Réunis à Moroni, les participants au colloque sur l’éducation numérique ont adopté des résolutions visant à encadrer l’IA, renforcer l’Éducation aux médias, à l’information et à la citoyenneté numérique et lutter contre la désinformation en Afrique.
Les rideaux sont tombés le mercredis 6 mai 2026 pour le colloque international sur les nouveaux enjeux de l’Éducation aux médias, à l’information et à la citoyenneté numérique. A l’issue des travaux, les participants ont adopté une série de résolutions ambitieuses visant à renforcer la résilience numérique et démocratique du continent africain.
Pendant deux jours de travaux, les participants ont dressé un constat préoccupant de l’environnement numérique mondial, marqué par la montée de la désinformation, des discours de haine en ligne, des deepfakes et de l’exploitation abusive des données personnelles, amplifiés par les nouvelles technologies de l’intelligence artificielle.

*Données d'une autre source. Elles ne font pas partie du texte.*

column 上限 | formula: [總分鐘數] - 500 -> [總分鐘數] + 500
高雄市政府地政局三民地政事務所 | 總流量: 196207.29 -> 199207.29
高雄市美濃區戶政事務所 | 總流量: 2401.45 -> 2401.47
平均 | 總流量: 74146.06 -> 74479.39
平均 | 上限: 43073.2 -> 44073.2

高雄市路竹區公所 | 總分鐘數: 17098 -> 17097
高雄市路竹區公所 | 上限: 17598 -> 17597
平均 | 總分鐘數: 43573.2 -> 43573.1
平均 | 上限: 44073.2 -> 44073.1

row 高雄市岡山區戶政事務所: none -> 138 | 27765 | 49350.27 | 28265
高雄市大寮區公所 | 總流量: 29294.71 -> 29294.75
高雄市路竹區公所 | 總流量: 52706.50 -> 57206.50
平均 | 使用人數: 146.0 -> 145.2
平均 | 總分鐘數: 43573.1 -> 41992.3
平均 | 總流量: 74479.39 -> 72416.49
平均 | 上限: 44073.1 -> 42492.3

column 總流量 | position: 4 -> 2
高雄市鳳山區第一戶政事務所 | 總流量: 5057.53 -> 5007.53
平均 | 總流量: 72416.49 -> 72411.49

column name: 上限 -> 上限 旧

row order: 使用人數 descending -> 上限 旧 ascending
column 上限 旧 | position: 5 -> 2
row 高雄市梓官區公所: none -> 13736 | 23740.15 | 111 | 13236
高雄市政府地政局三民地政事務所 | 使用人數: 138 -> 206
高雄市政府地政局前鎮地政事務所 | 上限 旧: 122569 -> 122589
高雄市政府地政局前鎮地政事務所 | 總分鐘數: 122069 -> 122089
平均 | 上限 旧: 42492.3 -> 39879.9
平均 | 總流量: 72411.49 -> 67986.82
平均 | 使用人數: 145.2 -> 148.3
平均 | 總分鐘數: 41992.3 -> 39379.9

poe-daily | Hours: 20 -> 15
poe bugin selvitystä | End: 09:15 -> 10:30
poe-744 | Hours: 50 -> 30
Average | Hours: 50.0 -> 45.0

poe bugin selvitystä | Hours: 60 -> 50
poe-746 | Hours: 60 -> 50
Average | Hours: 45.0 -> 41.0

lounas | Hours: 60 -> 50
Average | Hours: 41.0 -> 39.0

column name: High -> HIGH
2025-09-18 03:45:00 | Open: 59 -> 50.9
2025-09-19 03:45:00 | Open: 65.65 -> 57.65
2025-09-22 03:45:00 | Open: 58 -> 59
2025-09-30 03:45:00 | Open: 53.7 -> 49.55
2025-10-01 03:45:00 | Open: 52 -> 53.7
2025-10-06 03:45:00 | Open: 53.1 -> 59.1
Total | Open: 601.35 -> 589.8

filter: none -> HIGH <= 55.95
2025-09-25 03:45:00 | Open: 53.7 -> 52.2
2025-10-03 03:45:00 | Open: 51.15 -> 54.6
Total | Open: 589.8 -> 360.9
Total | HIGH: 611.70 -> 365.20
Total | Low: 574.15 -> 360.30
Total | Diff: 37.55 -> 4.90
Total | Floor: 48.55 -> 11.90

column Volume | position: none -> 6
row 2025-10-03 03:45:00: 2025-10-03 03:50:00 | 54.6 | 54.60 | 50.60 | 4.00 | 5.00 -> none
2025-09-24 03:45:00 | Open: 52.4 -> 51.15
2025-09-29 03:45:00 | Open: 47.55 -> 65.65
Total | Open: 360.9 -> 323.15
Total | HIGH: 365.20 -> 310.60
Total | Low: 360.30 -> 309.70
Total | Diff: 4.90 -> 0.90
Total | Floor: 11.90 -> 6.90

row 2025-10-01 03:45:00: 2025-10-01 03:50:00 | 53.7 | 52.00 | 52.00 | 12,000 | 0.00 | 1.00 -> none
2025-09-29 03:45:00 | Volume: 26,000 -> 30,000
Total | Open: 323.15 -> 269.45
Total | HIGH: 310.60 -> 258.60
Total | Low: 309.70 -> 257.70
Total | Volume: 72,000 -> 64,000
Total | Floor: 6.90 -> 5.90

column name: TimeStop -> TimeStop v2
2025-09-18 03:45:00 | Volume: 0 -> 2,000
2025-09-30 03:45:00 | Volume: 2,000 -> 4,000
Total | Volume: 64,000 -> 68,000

Face à ces défis, les membres du colloque ont insisté sur le rôle central de l’Emicn (Education aux médias, à l’information et à la citoyenneté numérique) comme outil stratégique de formation de citoyens critiques, capables d’identifier les manipulations informationnelles et de participer de manière éclairée au débat public.
Encadrement de l’IA
Dans leur première résolution, les participants invitent les États membres du Réseau des Instances Africaines de Régulation de la Communication (Riarc) à inscrire l’Emicn parmi les priorités nationales. Ils recommandent notamment l’élaboration de politiques publiques dédiées, l’intégration de l’Emicn dans les programmes scolaires et universitaires, ainsi que la mobilisation de ressources financières et techniques adaptées.
Les autorités de régulation sont également appelées à coordonner des mécanismes nationaux associant gouvernements, médias, société civile et secteur privé. Le colloque a particulièrement insisté sur l’urgence de renforcer la lutte contre la désinformation et les contenus manipulés par l’intelligence artificielle. Les participants ont préconisé l’adoption de cadres réglementaires spécifiques pour l’usage de l’IA dans les secteurs audiovisuel et numérique, ainsi que le renforcement des capacités des régulateurs africains en matière de veille informationnelle.
Ils ont également demandé davantage de transparence algorithmique de la part des plateformes numériques opérant en Afrique et la mise en place de mécanismes efficaces de lutte contre les campagnes de manipulation de l’information. Les résolutions adoptées mettent également l’accent sur la protection des données personnelles et la cybersécurité.
Les participants ont encouragé les États africains à renforcer leurs législations nationales conformément aux standards internationaux, notamment le Règlement général sur la protection des données (Rgpd) et la Convention de l’Union africaine sur la cybersécurité. Ils ont aussi plaidé pour la création d’autorités indépendantes de protection des données personnelles et pour l’intégration de la culture de la sécurité numérique dans les programmes éducatifs.
Le colloque a ainsi appelé les États et les plateformes numériques à agir conjointement contre la prolifération des discours de haine en ligne. Les résolutions prévoient l’adoption de lois spécifiques, la publication régulière de rapports de transparence par les plateformes et le développement d’outils de signalement adaptés aux réalités linguistiques et culturelles africaines. Des programmes de sensibilisation et de formation à destination des jeunes, enseignants et professionnels des médias sont également recommandés.
Un rôle renforcé pour les régulateurs africains
Les participants ont souhaité voir les missions des régulateurs africains élargies à la promotion de l’Emicn. Ils ont proposé la création d’un programme régional de partage de bonnes pratiques au sein du Riarc et la mise en place d’observatoires nationaux du numérique. Le colloque a aussi recommandé un dialogue structuré entre les régulateurs africains et les grandes plateformes numériques afin d’obtenir des engagements plus fermes contre les contenus nuisibles.
Enfin, les participants ont plaidé pour une coopération accrue entre États africains, organisations internationales et partenaires techniques et financiers.
Ils ont proposé notamment la création d’un réseau africain permanent de coordinateurs nationaux de l’Emicn, l’organisation d’un colloque régional tous les deux ans et le développement de ressources pédagogiques en langues africaines.
Dans la Déclaration finale de Moroni, les participants se sont engagés à promouvoir la mise en œuvre de ces résolutions dans leurs pays respectifs.
Ils ont appelé les gouvernements, les parlements, les régulateurs, les médias, les organisations de la société civile et les plateformes numériques à unir leurs efforts afin de faire de l’éducation aux médias, à l’information et à la citoyenneté numérique «un droit fondamental pour chaque citoyen africain».Les signataires ont estimé que la souveraineté informationnelle et la résilience démocratique des sociétés africaines reposent désormais sur la capacité des citoyens à évoluer de manière critique, autonome et responsable dans l’espace numérique.